Executive Summary
Marketing has changed radically in the past two decades. Instead of blasting messages to anonymous consumers of mass media, marketers increasingly manage direct interactions with known individuals. This change presents a huge opportunity to improve the effectiveness of marketing messages by tailoring each message to the person who will receive it. But it also means that marketers who fail to accurately target their communications increasingly risk being ignored by consumers who only react to relevant content. Simply put, individualized customer treatments are quickly changing from competitive advantage to baseline requirement. Marketers no longer have a choice about whether to do them, although they still control how well they are done.
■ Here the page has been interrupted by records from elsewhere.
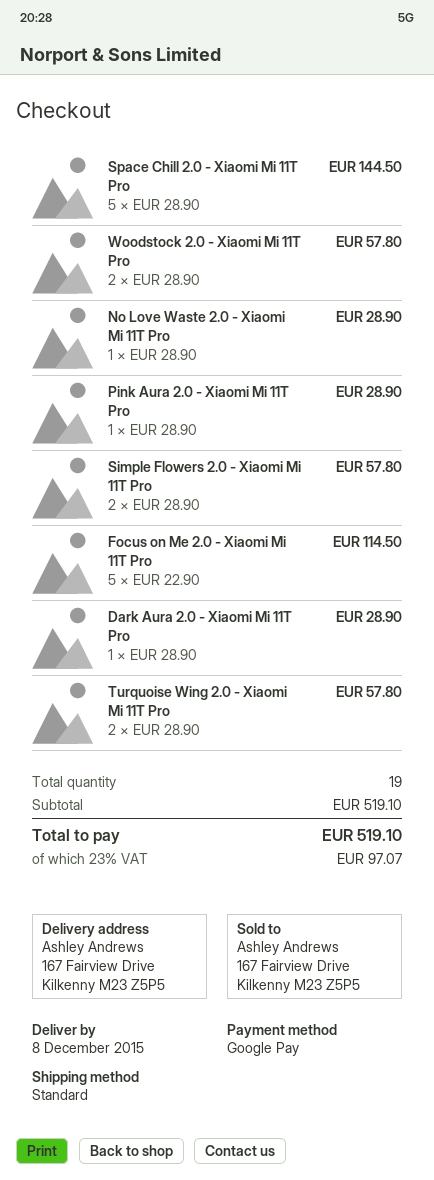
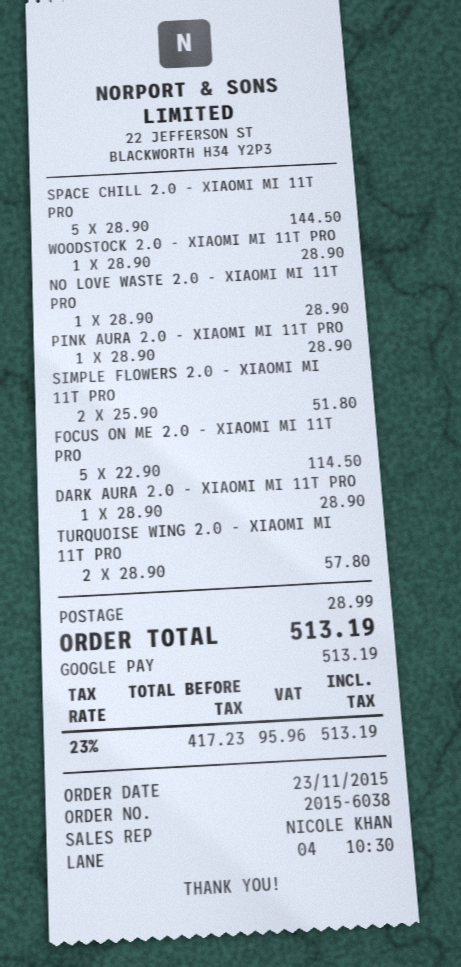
Woodstock 2.0 - Xiaomi Mi 11T Pro: 2 x 28.90 = 57.80 -> 1 x 28.90 = 28.90
Simple Flowers 2.0 - Xiaomi Mi 11T Pro: 2 x 28.90 = 57.80 -> 2 x 25.90 = 51.80
shipping: none -> 28.99
tax: 23% = 97.07 -> 23% = 95.96
total: 519.10 -> 513.19

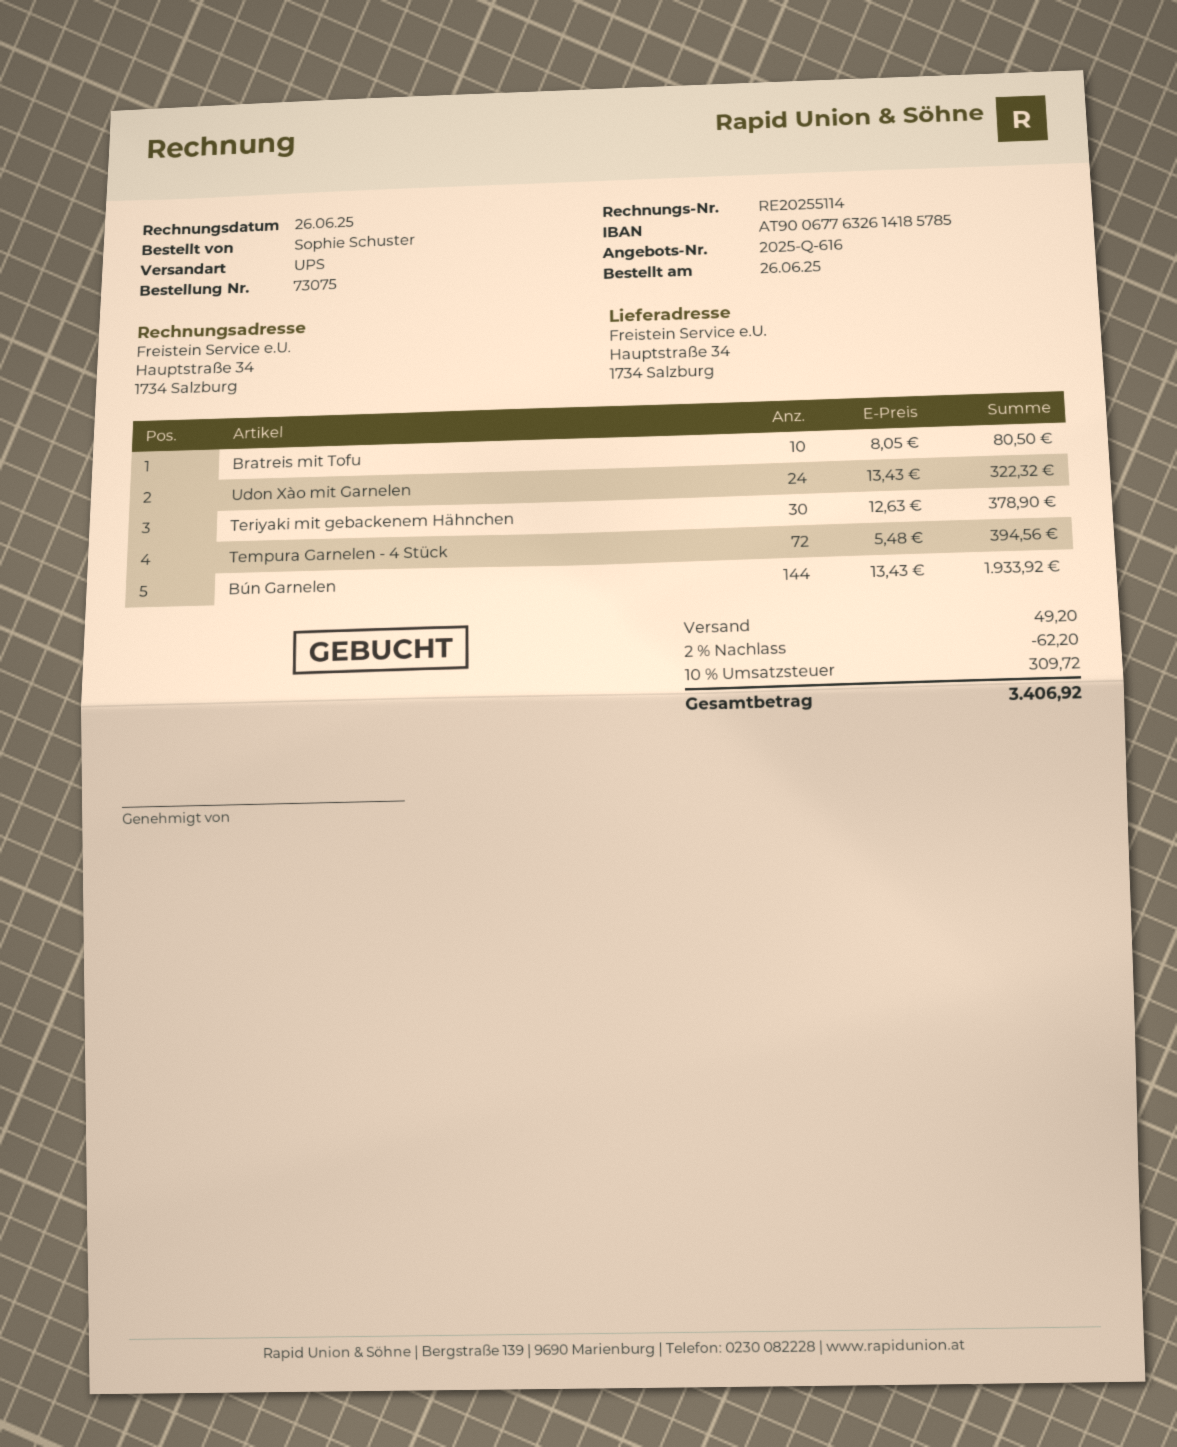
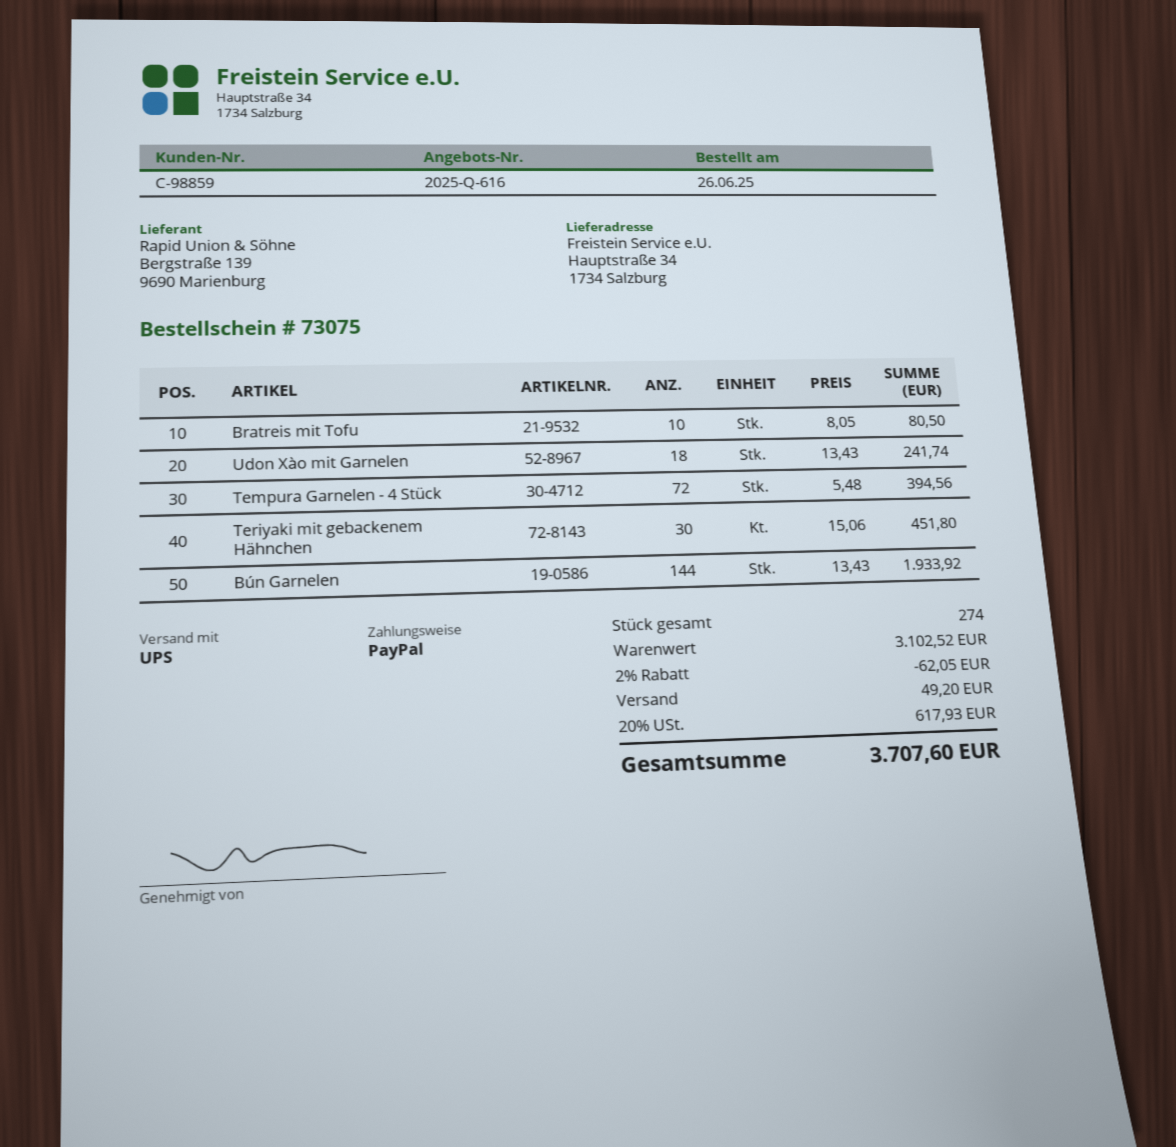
Udon Xào mit Garnelen: 24 x 13.43 = 322.32 -> 18 x 13.43 = 241.74
Teriyaki mit gebackenem Hähnchen: 30 x 12.63 = 378.90 -> 30 x 15.06 = 451.80
discount: 2% = 62.20 -> 2% = 62.05
tax: 10% = 309.72 -> 20% = 617.93
total: 3406.92 -> 3707.60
The foundation of effective targeting is customer data. Data drives the rules that determine who gets what treatment at what time. Other resources are also needed, including analytics to understand the data and execution systems capable of managing the interactions. But without adequate data, these other resources are like an actor without a script: they may look great but don’t know what to say
Most customer data is generated within the company itself, including contact information, response history, purchases, and customer service interactions. However, other important information exists outside the company. This includes personal or business details that the customer has not provided directly, as well as behaviors such as social media comments or visits to other companies’ Web sites. This information provides insights used to target communications based on each customer’s long-term needs and immediate interests. External data is most helpful for prospects and new customers, who have generated little or no data within company systems.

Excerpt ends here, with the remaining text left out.